Madonna fingers are thin, elongated fingers that are a symptom of an overriding condition. It is a variant of arachnodactyly, which often occurs in the setting of sclerodactyly. Treatment of madonna fingers depends on the primary cause, but usually involves physical therapy steps to preserve full or partial range of motion.

What are madonna fingers?

Statues of the Virgin Mary were equipped with extremely thin fingers in early times. It is from those same statues of the Madonna that the term Madonna fingers originated. Madonna fingers are unusually thin-looking fingers that are usually the symptom of a higher-level condition. Thin fingers in themselves do not necessarily have pathological value. They only have pathological value if the shape of the fingers is associated with other symptoms, especially with dermal symptoms such as waxy skin or with restricted movement, which can be caused by a bent posture or pathological deposits in the finger joints.
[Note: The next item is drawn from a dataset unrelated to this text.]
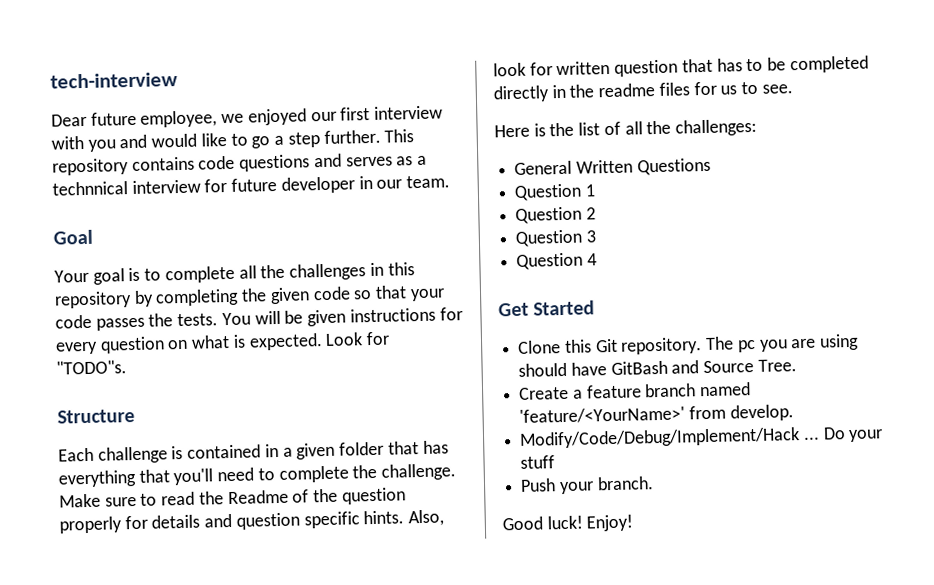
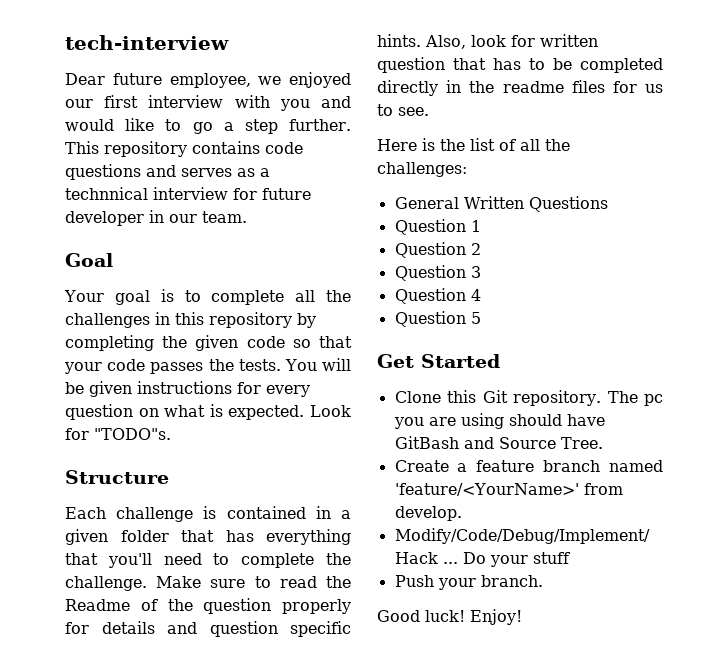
+ Question 5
Especially a bent posture of the long, thin fingers fits again to the eponymous Maria depiction. Depending on the cause, Madonna fingers are associated with more or less severe pain. As primary cause or causative underlying disease different clinical pictures come into question. Sclerodactyly is sometimes most commonly associated with the symptom of Madonna fingers. Madonna fingers are a form of arachnodactyly. Arachnodactyly does not necessarily have disease value, but may nonetheless refer to disease in practice.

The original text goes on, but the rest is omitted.